Cuando el 23 de junio de 2016 se impuso, por poco margen y de manera inesperada, la salida del Reino Unido de la Unión Europea, gran parte de los opinadores consideraron que había sido poco más que un accidente, el resultado de un mal día de una parte del electorado británico. Que se había pretendido hacer un voto de castigo a las políticas de David Cameron, que no le disipaban los temores hacia el futuro en general, y hacia la inmigración masiva que pretendía atravesar el Canal de la Mancha en particular. Voto mayoritariamente de ancianos, desconfiados ya desde la época de Margaret Thatcher con una Europa unida que ésta definía como “el sueño de intelectuales franceses cuyo destino final era el fracaso”.
Se dijo, también, que en el referéndum del Brexit se habían quedado en casa los jóvenes y una parte del electorado poco motivado del Partido Laborista. Todo el mundo creía que el Brexit no se acabaría ejecutando, ya que resultaba excesivamente complicado y doloroso de aplicar y que, tarde o temprano, una inevitable nueva consulta una vez desmontadas las posverdades utilizadas en campaña por Nigel Farage, Boris Johnson y toda la bandada de antieuropeístas radicalizados, el electorado británico recuperaría el sentido común.
Que unos meses después, también contra pronóstico, Donald Trump se hiciera con la presidencia de Estados Unidos ya nos debería haber alertado de que la pulsión demagógica y populista no era algo momentáneo ni pasajero, sino un discurso que se iba imponiendo entre sectores sociales medios y de formación más bien baja, proclives a refugiarse en el discurso identitario ante un entorno en el que las seguridades se iban descomponiendo y las posibilidades de futuro se degradaban. A día de hoy, aunque no sabemos hasta dónde y hasta cuándo, la pulsión insolidaria y tribal se ha convertido en ganadora en casi todas partes.

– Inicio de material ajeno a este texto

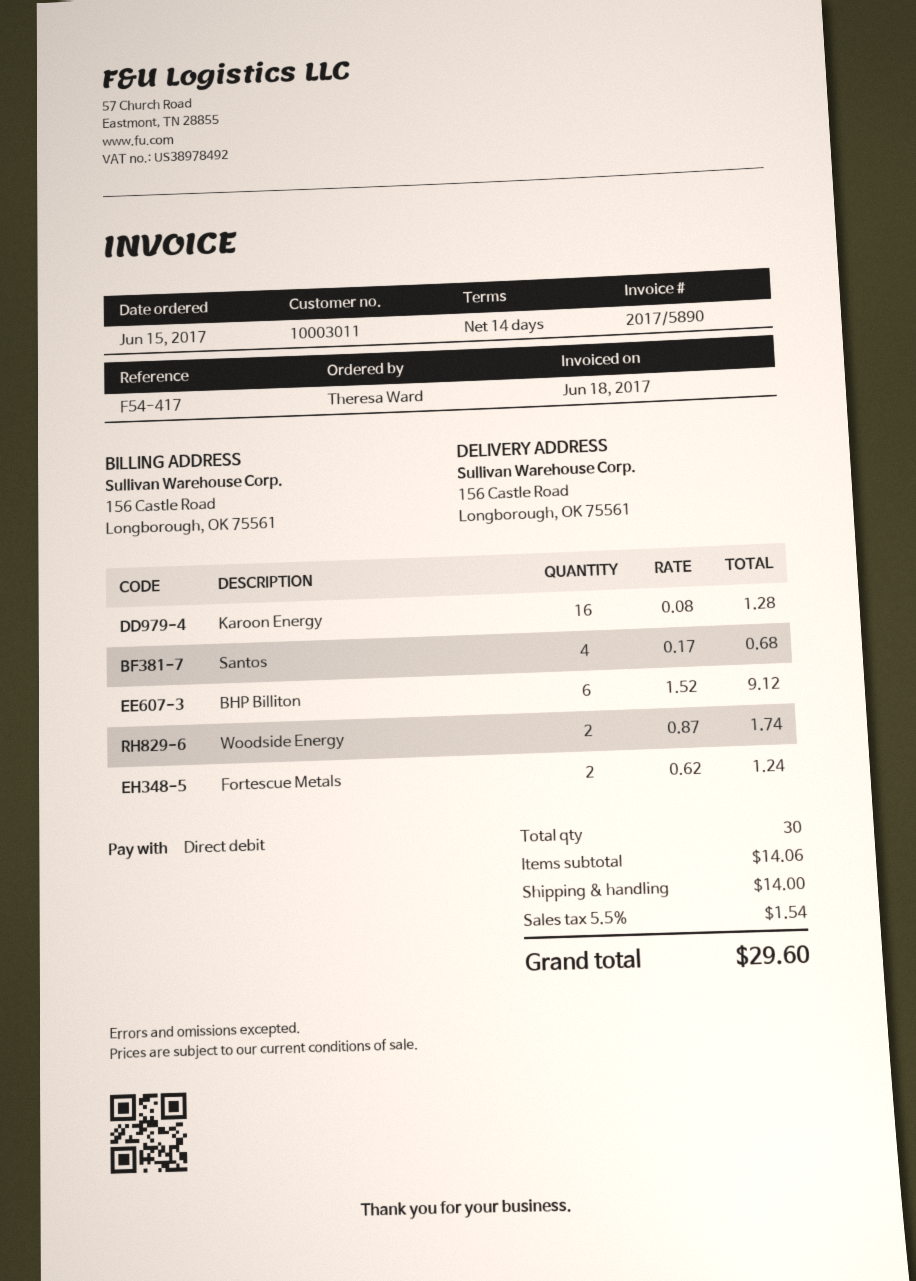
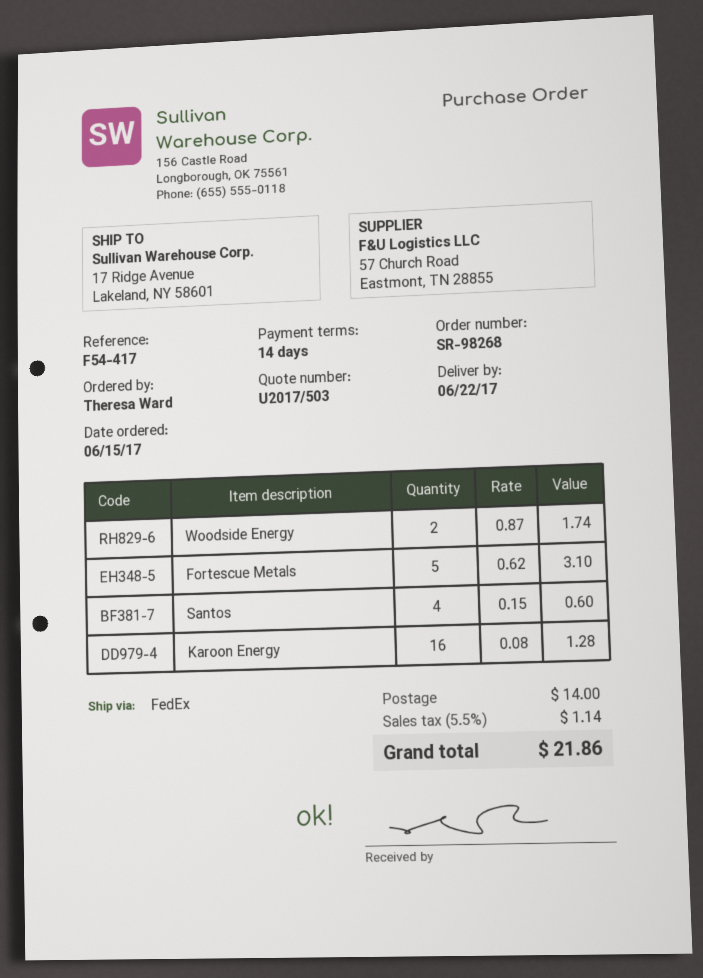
ship to: 156 Castle Road, Longborough, OK 75561 -> 17 Ridge Avenue, Lakeland, NY 58601
Santos: 4 x 0.17 = 0.68 -> 4 x 0.15 = 0.60
BHP Billiton: 6 x 1.52 = 9.12 -> none
Fortescue Metals: 2 x 0.62 = 1.24 -> 5 x 0.62 = 3.10
tax: 5.5% = 1.54 -> 5.5% = 1.14
total: 29.60 -> 21.86

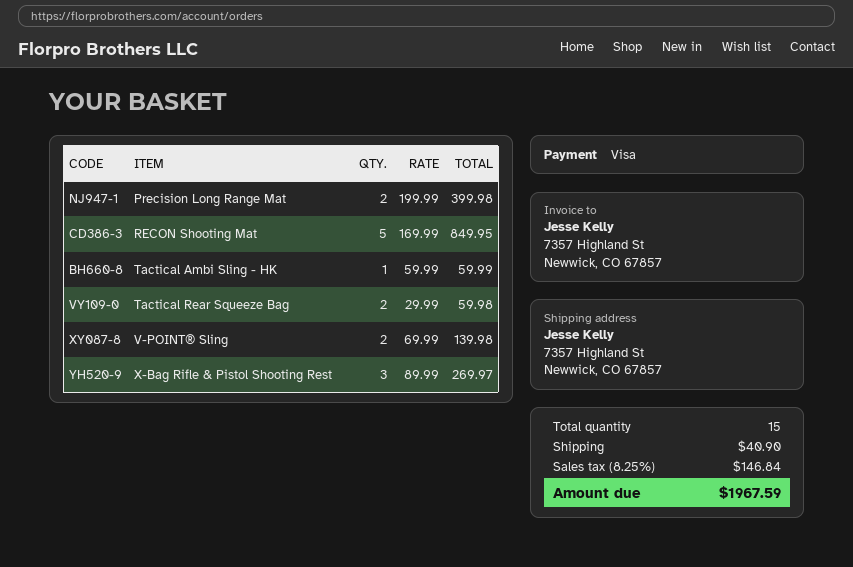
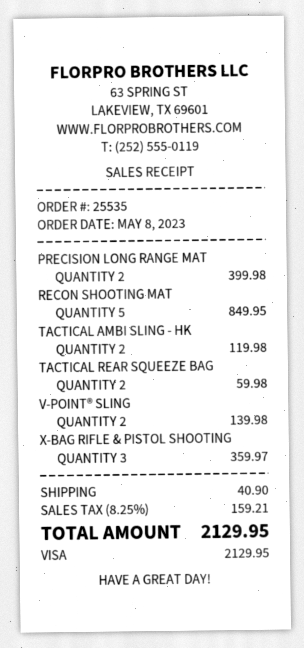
Tactical Ambi Sling - HK: 1 for 59.99 -> 2 for 119.98
X-Bag Rifle & Pistol Shooting Rest: 3 for 269.97 -> 3 for 359.97
tax: 8.25% = 146.84 -> 8.25% = 159.21
total: 1967.59 -> 2129.95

El triunfo claro y contundente que la semana pasada ha obtenido en Gran Bretaña un personaje tan estrafalario y poco confiable como Boris Johnson confirma justamente que el referéndum de 2016 no significó un voto de castigo momentáneo, imprevisto y desmedido. Tres años y medio después, la población británica ha decidido optar por una salida dura de la Unión Europea. No se han echado atrás, a pesar de resultar evidente a estas alturas que el precio que pagarán en términos económicos, sociales y políticos será grande. Es mentira que el electorado siempre apueste por lo que le resultará más favorable. La inflamación nacionalista, la defensa de la particularidad y un cierto supremacismo hacia los continentales resultan mucho más fuertes que lo que les podría resultar más sensato y conveniente.
Salir del mercado único les supondrá un coste muy elevado. La economía británica ya no es puntera como lo era hace un siglo y medio. Lleva muchas décadas siendo un país decadente en múltiples sentidos, y en el que la principal fuente de negocio resulta ser la especulación financiera. Con el aislamiento de Europa, probablemente, Gran Bretaña reforzará el carácter de paraíso fiscal que ya tenía la City de Londres, y hará aún más estrecha --también dependiente--, su relación bilateral con Estados Unidos.
La derrota de los laboristas británicos también ha sido histórica y les costará levantar la cabeza. De hecho, el Partido Conservador ha ganado justamente en algunos de los que eran los grandes feudos obreristas de la política inglesa. Jeremy Corbyn sin duda llevaba un programa económico y social muy favorable a las clases populares y medias británicas, priorizando el empleo y una fiscalidad que permitiera rehacer el maltratado Estado de bienestar británico, y especialmente el dañado y antaño emblemático Servicio Nacional de Salud.
Hay quien cree que no votando un proyecto claramente de izquierdas y avanzado, que situaba en el centro de todo combatir la exclusión y la creciente desigualdad económica, los británicos no han hecho lo que les convenía, se han disparado un tiro en el pie. Ni a la hora de hacer elecciones de consumo ni políticas los humanos actuamos de manera racional ni hacemos lo que mejor nos iría. Para contentar a todos, los laboristas no se definían de manera clara sobre el Brexit. Su posición era un "sí, pero no". Para la opinión pública, lo importante no era su programa económico y social, sino la desconfianza que generaba su ambigüedad. El Labour Party sólo podía perder, como así ha sido; pero con ellos, todos los británicos.